The Evolutionary Unfolding of Complexity

We analyze the population dynamics of a broad class of fitness functions that exhibit epochal evolution---a dynamical behavior, commonly observed in both natural and artificial evolutionary processes, in which long periods of stasis in an evolving population are punctuated by sudden bursts of change. Our approach---statistical dynamics---combines methods from both statistical mechanics and dynamical systems theory in a way that offers an alternative to current ``landscape'' models of evolutionary optimization. We describe the population dynamics on the macroscopic level of fitness classes or phenotype subbasins, while averaging out the genotypic variation that is consistent with a macroscopic state. Metastability in epochal evolution occurs solely at the macroscopic level of the fitness distribution.
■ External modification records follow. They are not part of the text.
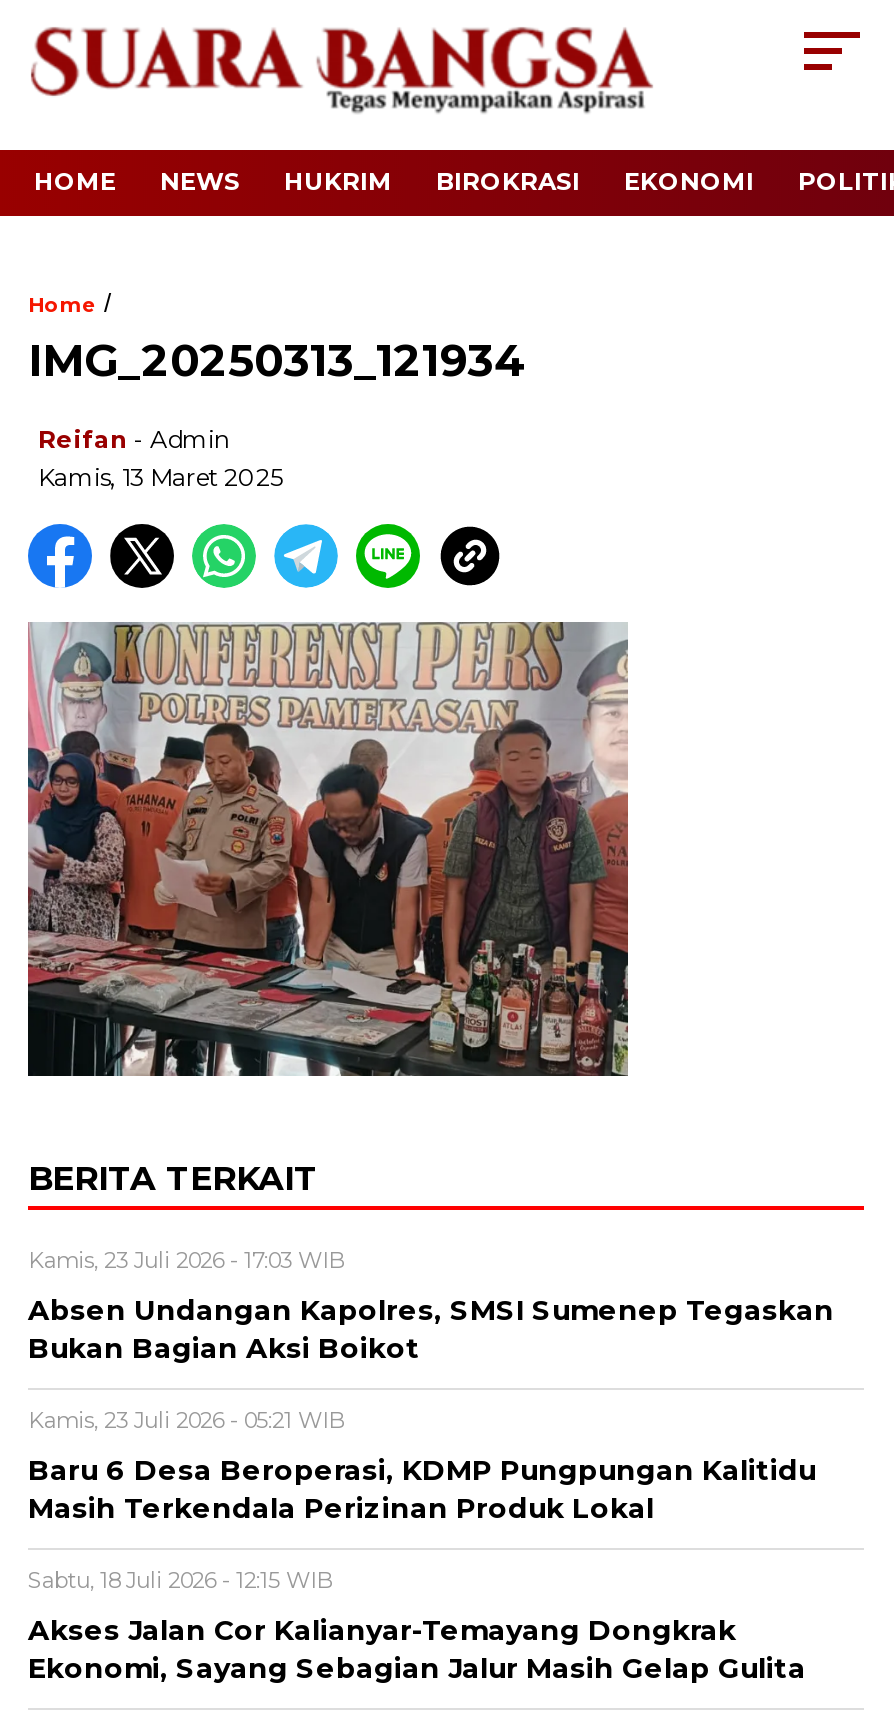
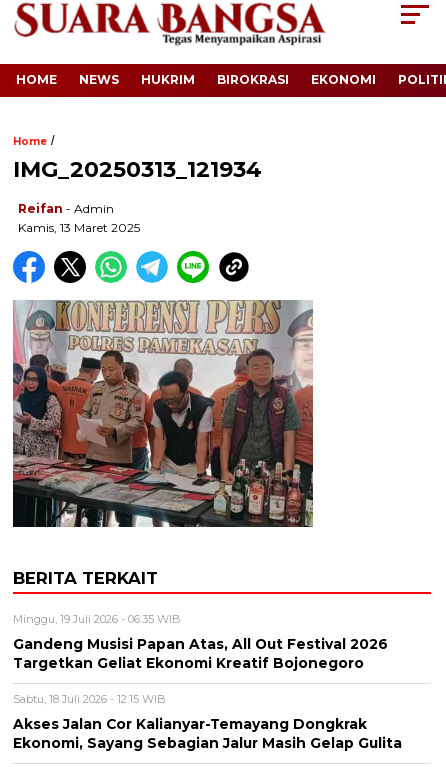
- Kamis, 23 Juli 2026 - 17:03 WIB
- Absen Undangan Kapolres, SMSI Sumenep Tegaskan
- Bukan Bagian Aksi Boikot
- Kamis, 23 Juli 2026 - 05:21 WIB
- Baru 6 Desa Beroperasi, KDMP Pungpungan Kalitidu
- Masih Terkendala Perizinan Produk Lokal
+ Minggu, 19 Juli 2026 - 06:35 WIB
+ Gandeng Musisi Papan Atas, All Out Festival 2026
+ Targetkan Geliat Ekonomi Kreatif Bojonegoro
While a balance between selection and mutation maintains a quasistationary distribution of fitness, individuals diffuse randomly through selectively neutral subbasins in genotype space. Sudden innovations occur when, through this diffusion, a genotypic portal is discovered that connects to a new subbasin of higher fitness genotypes. In this way, we identify innovations with the unfolding and stabilization of a new dimension in the macroscopic state space. The architectural view of subbasins and portals in genotype space clarifies how frozen accidents and the resulting phenotypic constraints guide the evolution to higher complexity.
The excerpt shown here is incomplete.